A set can contain anything, be it a collection of numbers, days of the week, fruits, etc. A simple example is a set of positive integers up to 5, which looks like this: {1, 2, 3, 4, 5}. But exactly how do we define and use sets? Let's take a look.

Sets in mathematics are an organised collection of objects called elements. They are noted mathematically by curly brackets {}.

Elements of sets can be represented using various notations, the roster, or the set builder, and we will return to this later.

Specific symbols are used to describe given sets. Below are common ones and their meaning.

symbol | Meaning |

U | Universal set |

n (x) | Cardinal number of set X |

{} | Denotes a set |

∈ | Is an element of |

∉ | Is not an element of |

∅ | Empty set or null |

⋃ | union |

∩ | Intersection |

⊆ | Subset |

⊇ | Superset |

| | Such that |

The items contained in a set are called the elements of the set. They are denoted by curly brackets with commas separating each element. We can use specific notation to denote that something is an element of a particular set.
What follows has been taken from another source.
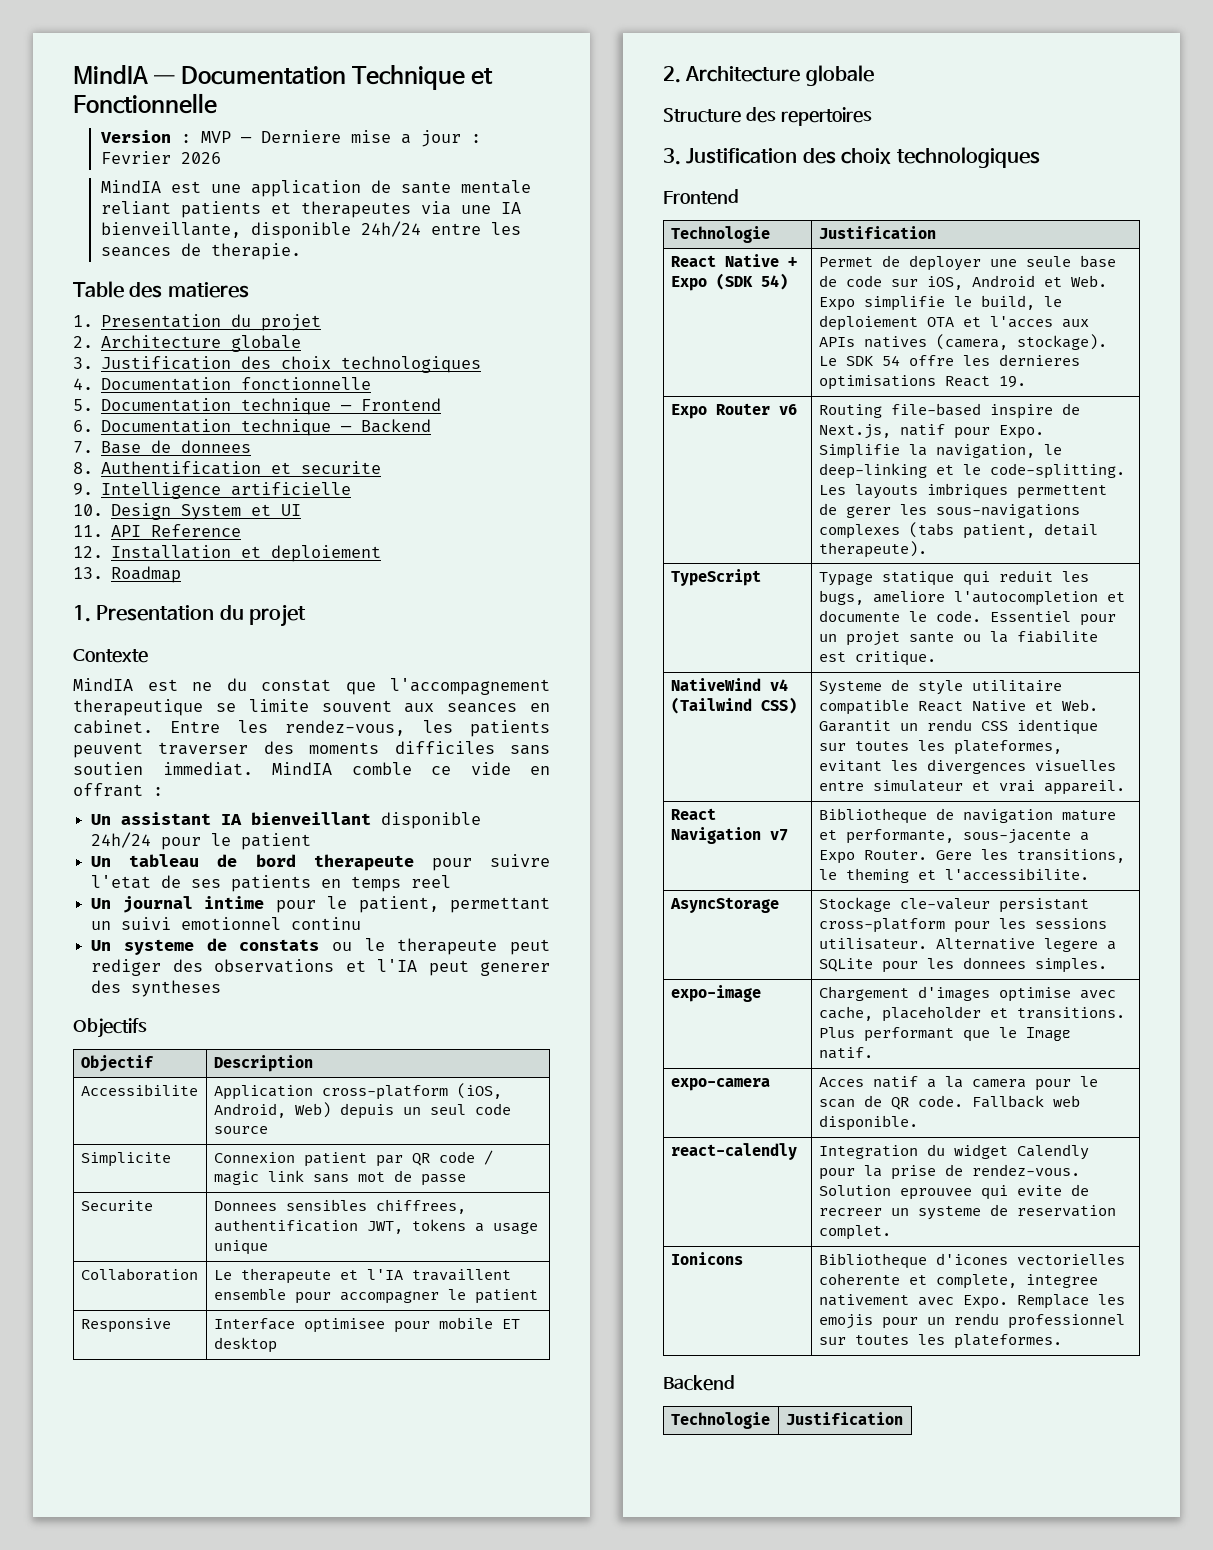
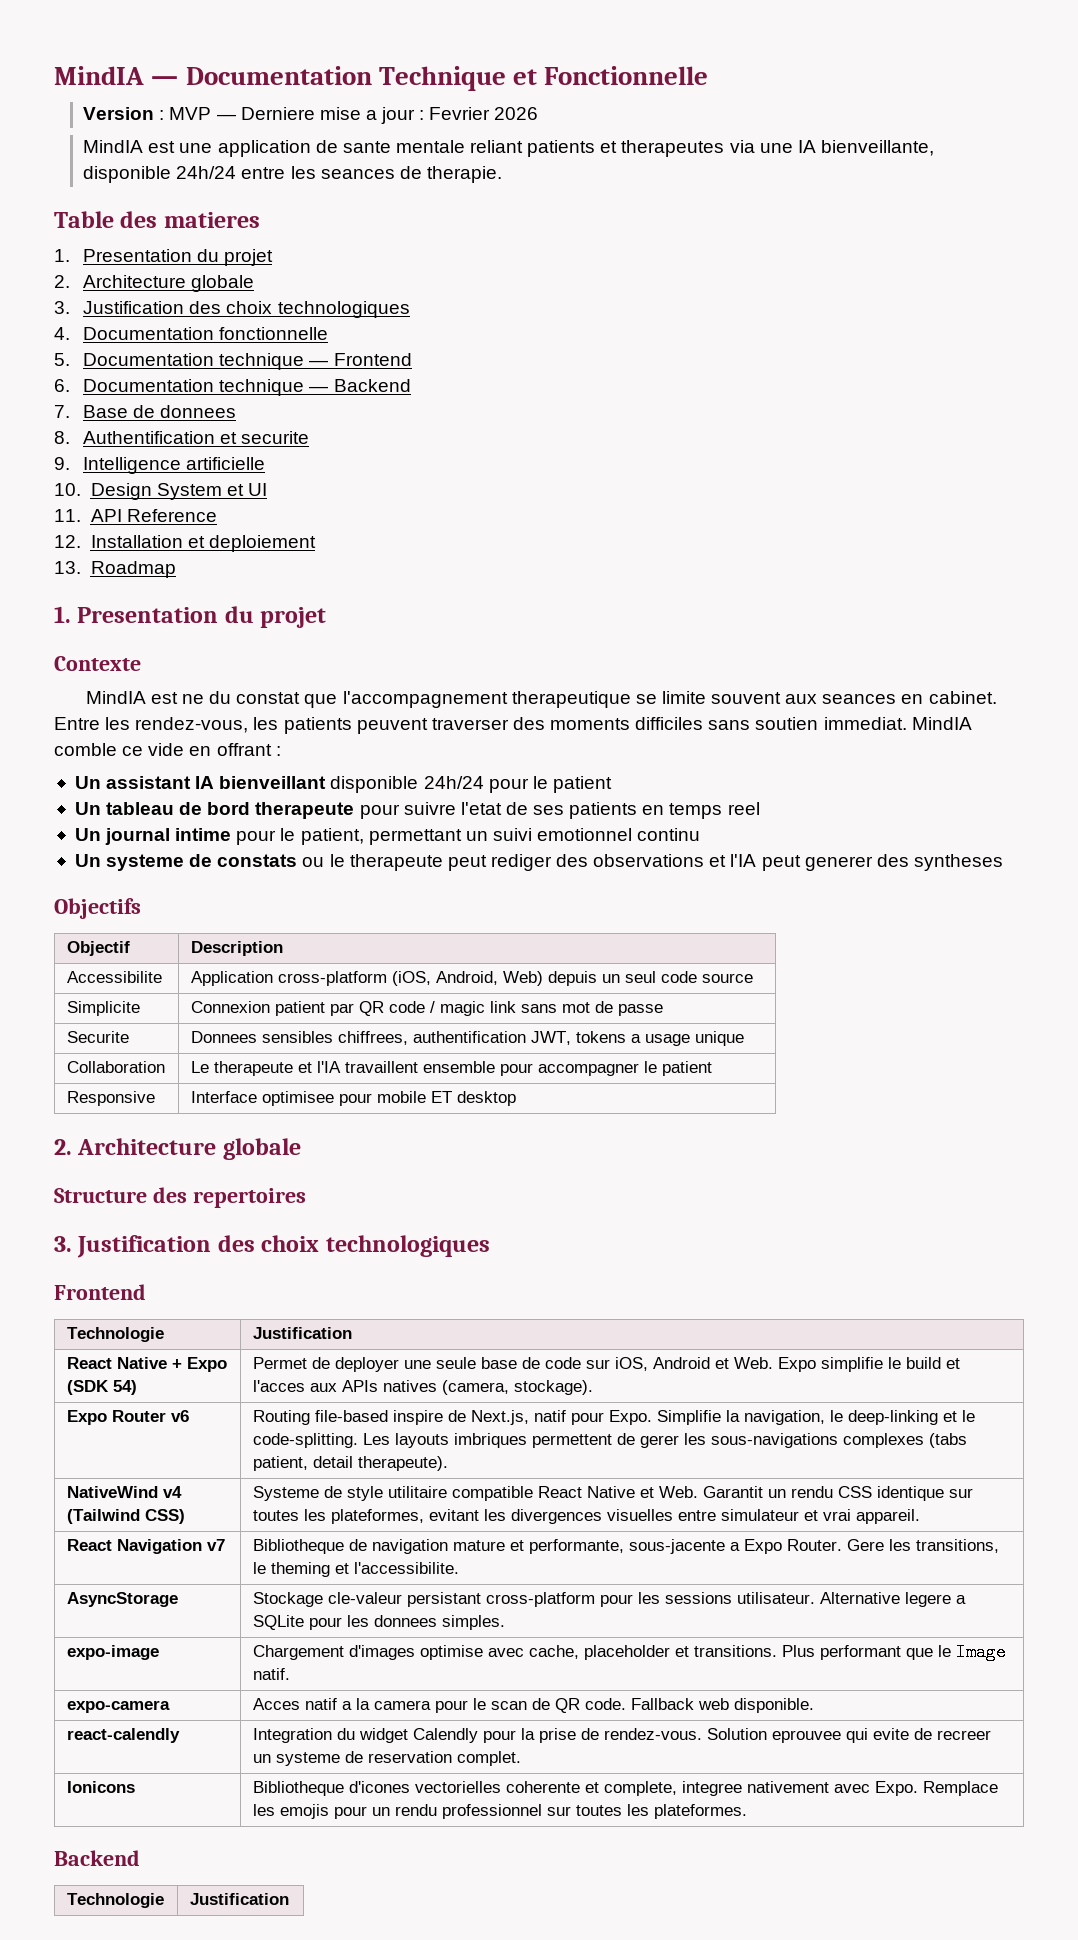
- Permet de deployer une seule base de code sur iOS, Android et Web. Expo simplifie le build, le deploiement OTA et l'acces aux APIs natives (camera, stockage). Le SDK 54 offre les dernieres optimisations React 19.
+ Permet de deployer une seule base de code sur iOS, Android et Web. Expo simplifie le build et l'acces aux APIs natives (camera, stockage).
- TypeScript | Typage statique qui reduit les bugs, ameliore l'autocompletion et documente le code. Essentiel pour un projet sante ou la fiabilite est critique.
For example, if we had A = {1, 2, 3, 4}, we could write that 3 ∈ A, which means 3 is an element of A. However, as it is evident that 5 is not a member of A, that can be denoted as 5 ∉ A.

- Here are examples of commonly used sets.
N - Set of all natural numbers

Z - Set of all integers

Q - Set of all rational numbers

R - Set of all real numbers

Z + - Set of all positive integers

To define a set, it must be a collection of unique elements. A significant property of sets is that the elements somehow should be related to each other or share a common property. For example, by defining a list of primary colours in a set, we mean that all the elements are primary colours.

Cardinality denotes the total number of elements in a set. This means that if we have a set of natural numbers below 6, the cardinality of that set will be 5. Take our set to be A = {1, 2, 3, 4, 5} – there are five elements present in the set. That makes our cardinality 5. The cardinality of A is denoted by | A | or n (A), where n is the number of elements in the brackets, and A is any given set.

There are various ways sets can be represented. The fundamental difference is in the way the elements are listed. They can be represented by either semantic, roster, or set builder form.

This notation is a statement form of describing the elements of a set. For example, we can list natural prime numbers below 20. Another example is the list of the months in a year. In semantic form, they can even be written as {set of odd natural numbers less than 10}.

The roster form is the most commonly used notation used for sets. Elements are denoted by curly brackets and separated by commas. With this type of notation, the elements of the set are usually mentioned. For example, a set of odd natural numbers below 10 will be A = {1, 3, 5, 7, 9}. Equating A to our set means that anywhere we find A, we are talking about our list of odd natural numbers.

In another instance, you have a set with infinite elements, which is usually expressed with a series of dots at the end of the last stated element. For example, a set of positive integers will be denoted by = {1, 2, 3, 4, 5, ....} This means there are endless numbers following 5 in the order that has been already expressed.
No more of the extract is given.